Le chômage partiel

Devant les difficultés posées par le contexte économique actuel, nombreuses sont les entreprises qui sont contraintes de réduire le temps de travail de leur personnel, voire même de suspendre totalement leur activité.

Si l’immobilier et l’automobile sont les secteurs les plus touchés par la crise, d’une manière générale, les entreprises du bâtiment, de l’hôtellerie-restauration et du transport traversent également une période noire.

Afin de compenser la perte de rémunération subie par les salariés mis au chômage technique, un dispositif d’indemnisation existe.

Des mesures particulières permettant une plus grande prise en charge ont été adoptées fin 2008, puis revues à la hausse encore plus récemment…

Quels sont les principes du dispositif de chômage partiel ?


Le but est à la fois de soutenir les entreprises particulièrement affectées par la crise afin d’éviter au maximum les licenciements, et de compenser la perte de revenus subie par les salariés afin de maintenir la consommation.

Quels sont les cas de recours autorisés ?

La réduction de l’horaire habituellement pratiqué ou la fermeture temporaire de l’entreprise doit être imputable à la conjoncture économique ou à :

  • des difficultés d’approvisionnement en matières premières ou en énergie ;
  • un sinistre ;
  • des intempéries de caractère exceptionnel ;
  • une transformation, restructuration ou modernisation de l’entreprise ;
  • toute autre circonstance de caractère exceptionnel.

Quelle procédure ?

L’employeur qui envisage de recourir au dispositif de chômage partiel doit, après avoir recueilli l’avis des représentants du personnel présents dans son entreprise, adresser une demande auprès de la direction départementale du travail de l’emploi et de la formation professionnelle (DDTEFP) dont il dépend.

Il doit joindre :

  • une copie de l’extrait de procès verbal de la réunion du comité d’entreprise (ou d’établissement) ou à défaut des délégués du personnel, consacré à l’examen du projet de recours au chômage partiel, ainsi que les éléments relatifs aux aménagements spécifiques du temps de travail appliqués dans l’établissement.
  • un relevé d’identité bancaire.

Si la demande est acceptée, la mise au chômage technique s’impose, et les salariés seront indemnisés selon des modalités spécifiques.
A l’inverse, en cas de refus de prise en charge, tant que le contrat de travail est en cours, l’employeur doit continuer à verser l’intégralité du salaire.


Quelle indemnisation ?


Pour chaque heure de travail chômée, le salarié perçoit une allocation spécifique, dont le montant varie en fonction de l’effectif de l’entreprise :

3,84 € dans les entreprises de moins de 251 salariés,
3,33 € dans les entreprises d’au moins 251 salariés.

Cette allocation est versée par l’employeur à l’échéance normale de la paie, puis remboursée par l’Etat.

Elle peut être complétée si la convention collective le prévoit.
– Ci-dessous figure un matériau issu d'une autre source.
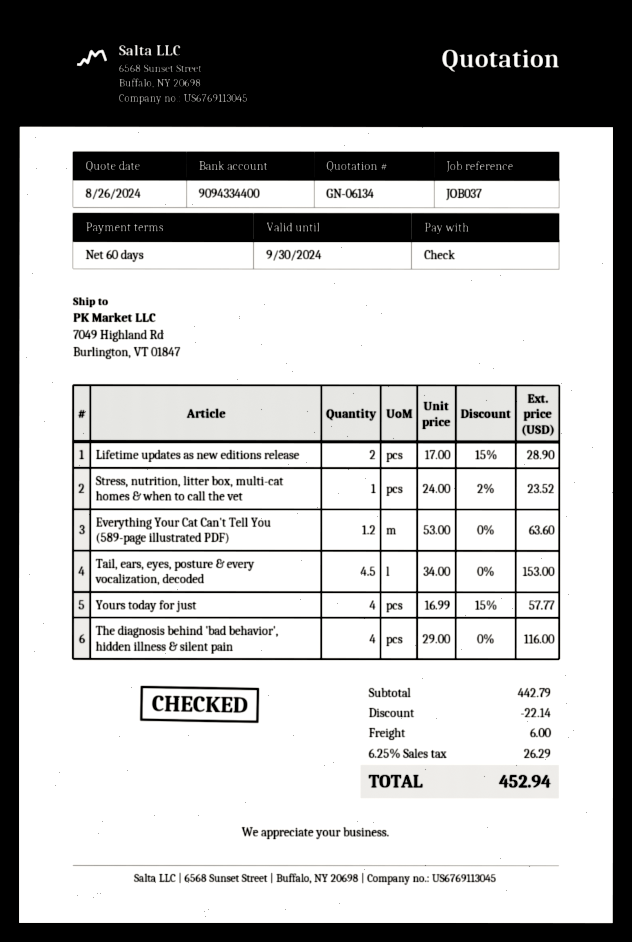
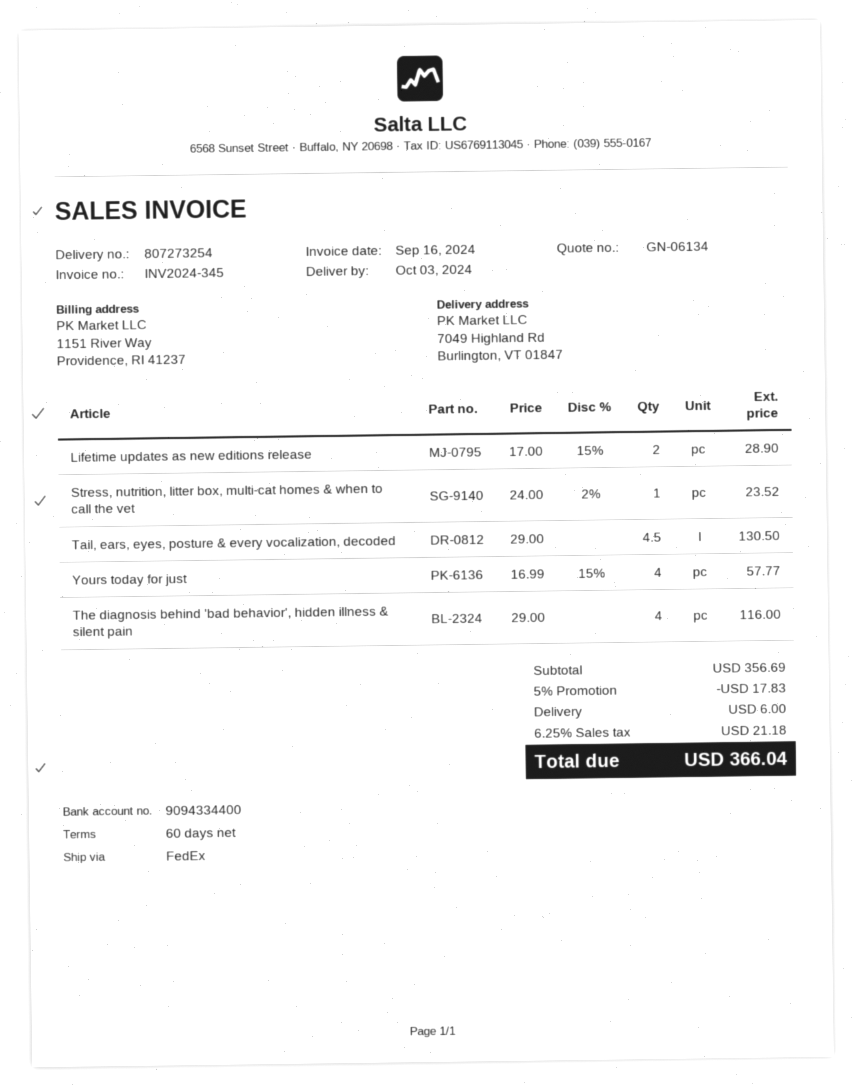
Everything Your Cat Can't Tell You (589-page illustrated PDF): 1.2 x 53.00 = 63.60 -> none
Tail, ears, eyes, posture & every vocalization, decoded: 4.5 x 34.00 = 153.00 -> 4.5 x 29.00 = 130.50
subtotal: 442.79 -> 356.69
discount: 22.14 -> 17.83
tax: 6.25% = 26.29 -> 6.25% = 21.18
total: 452.94 -> 366.04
Le plus souvent, l’allocation complémentaire résulte de l’accord interprofessionnel du 21 février 1968, applicable aux entreprises faisant partie d’une branche d’activité représentée au MEDEF, qui assure aux salariés 60% de leur rémunération horaire brute, avec un minimum de 6,84 € par heure chômée (déduction faite de l’allocation spécifique).

Aussi, les salariés à temps plein peuvent, pour la plupart, prétendre à une garantie de rémunération minimale, égale au produit du SMIC horaire par la durée légale du travail, le différentiel étant versé par l’employeur.

Attention, malgré ces dispositions, très souvent, la diminution de revenus n’est que partiellement compensée : les salariés subissent une perte plus ou moins importante de rémunération.

Quelles nouveautés ?

Etant donnée la conjoncture, le Gouvernement a entendu assouplir les conditions dans lesquelles les entreprises en difficulté pouvaient recourir au chômage partiel.

Ainsi, le contingent annuel d’heures indemnisables par l’Etat passe, par salarié, de 600 à 800 heures pour l’ensemble des branches professionnelles, et à 1000 heures pour les industries du textile, de l'habillement et du cuir, pour l'industrie automobile et ses sous-traitants qui réalisent avec elle au minimum 50 % de leur chiffre d'affaires, ainsi que pour le commerce de véhicules automobiles.

Dans la limite de ces contingents, les allocations peuvent être versées pendant 6 mois renouvelables une fois, ce qui permettrait de couvrir toute l’année 2009, qui s’annonce particulièrement difficile pour l’emploi.

Enfin, les salariés totalement privés d’activité (fermeture de l’entreprise) sont considérés comme étant à la recherche d’un emploi, c’est-à-dire au chômage partiel total, au-delà de 6 semaines consécutives, au lieu de 4 auparavant.